I definitely think across our industry everyone is pretty excited, because developers are having a harder time getting financing on projects,” said Sankey, who prior to starting Brooklyn-based northspyre worked in New York City commercial development at Madison Realty Capital. “So that $35 billion around transit-oriented developments, along with the HUD grants of about $10 billion, and the series of other programs — at least when that money starts flowing — definitely will help.

“It’s a bit of a win-win,” Sankey added. “They’re not necessarily saying you have to go put these in a location that doesn’t have market demand. They’re saying, ‘Hey, put these in pretty prime locations where there’s interest already.’ I think a lot of developers are pretty eager for that. I can’t say there’s an impact yet, but I do think, as we look into the year, I expect some positive things.”

Potential greater demand for Northspyre’s technology stemming from increased funding for housing conversions can be found in the work of one of the company’s clients. Velocity Property Management (VPM) in Washington, D.C., is converting two vacant office buildings into condos at 2626 Pennsylvania Avenue NW, a 31-unit condo project replacing a former Salvation Army headquarters, and at 720 North Saint Asaph Street, a conversion project in nearby Alexandria, Va. VPM is using Northspyre to track project costs and to generate real-time reports for financial stakeholders.

Stay Open’s Shpilsky sees a possible nexus between the government’s inducements and his startup’s nascent interest in addressing the widespread student housing crisis. While a significant amount of student housing is being built around the country, it’s by no means affordable, said Shpilsky.

“Student housing is more hospitality-like than traditional residential or multifamily residential, because you have a student turnover every 10 months or so,” he noted. “But you have to keep things going on in the building, so it’s a little closer to the hospitality side of management. It’s more management-intensive than your typical multifamily residential projects. And, there’s empty buildings around these campuses, empty office buildings, and one of our initiatives this year is to see if we can make some of these buildings into student housing.

“There is one project by UCLA that we’re looking at that’s an office building to student housing conversion,” Shpilsky said. “It’s a hybrid between what we do with Stay Open as a pod hotel and student housing. I thought that may be something that qualifies for some of these programs.”
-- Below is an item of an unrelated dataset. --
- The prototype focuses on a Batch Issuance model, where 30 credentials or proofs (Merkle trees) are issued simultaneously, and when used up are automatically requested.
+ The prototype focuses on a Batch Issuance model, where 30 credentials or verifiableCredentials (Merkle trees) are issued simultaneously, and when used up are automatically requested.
In addition, Shpilsky has noticed that a number of foreign students have come into Los Angeles colleges and universities for medium-term stays while they’re attending language school. Housing for such short stays is often not an option. 
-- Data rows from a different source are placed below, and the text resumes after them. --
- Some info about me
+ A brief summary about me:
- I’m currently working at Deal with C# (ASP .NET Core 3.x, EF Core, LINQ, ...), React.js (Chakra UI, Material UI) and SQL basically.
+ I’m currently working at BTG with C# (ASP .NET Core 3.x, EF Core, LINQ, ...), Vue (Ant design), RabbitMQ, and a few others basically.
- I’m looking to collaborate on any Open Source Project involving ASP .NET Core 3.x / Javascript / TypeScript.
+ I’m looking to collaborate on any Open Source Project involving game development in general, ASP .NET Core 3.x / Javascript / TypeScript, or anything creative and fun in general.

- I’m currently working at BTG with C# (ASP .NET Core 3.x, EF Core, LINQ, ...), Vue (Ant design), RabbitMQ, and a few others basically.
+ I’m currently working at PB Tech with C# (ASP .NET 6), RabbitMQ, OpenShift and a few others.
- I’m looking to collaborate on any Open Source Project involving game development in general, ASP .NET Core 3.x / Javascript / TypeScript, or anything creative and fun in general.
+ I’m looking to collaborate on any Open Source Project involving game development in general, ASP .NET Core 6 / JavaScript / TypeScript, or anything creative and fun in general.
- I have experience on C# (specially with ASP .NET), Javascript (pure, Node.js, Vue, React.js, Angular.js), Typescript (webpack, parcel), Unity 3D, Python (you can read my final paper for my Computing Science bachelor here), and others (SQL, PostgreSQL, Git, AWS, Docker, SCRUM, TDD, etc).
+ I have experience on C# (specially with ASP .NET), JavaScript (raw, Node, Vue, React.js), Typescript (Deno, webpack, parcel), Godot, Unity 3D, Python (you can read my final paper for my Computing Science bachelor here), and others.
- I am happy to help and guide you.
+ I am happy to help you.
“There are kids that sleep in their cars who are attending these major universities all over the United States,” he said. “The more urban a school is, the more challenging housing is, especially for underserved communities or first-generation college students. So, while you may get an academic scholarship to attend USC or UCLA, housing is still cost prohibitive. You end up sleeping in your car in a parking lot and using the school’s fitness facilities [to clean up].”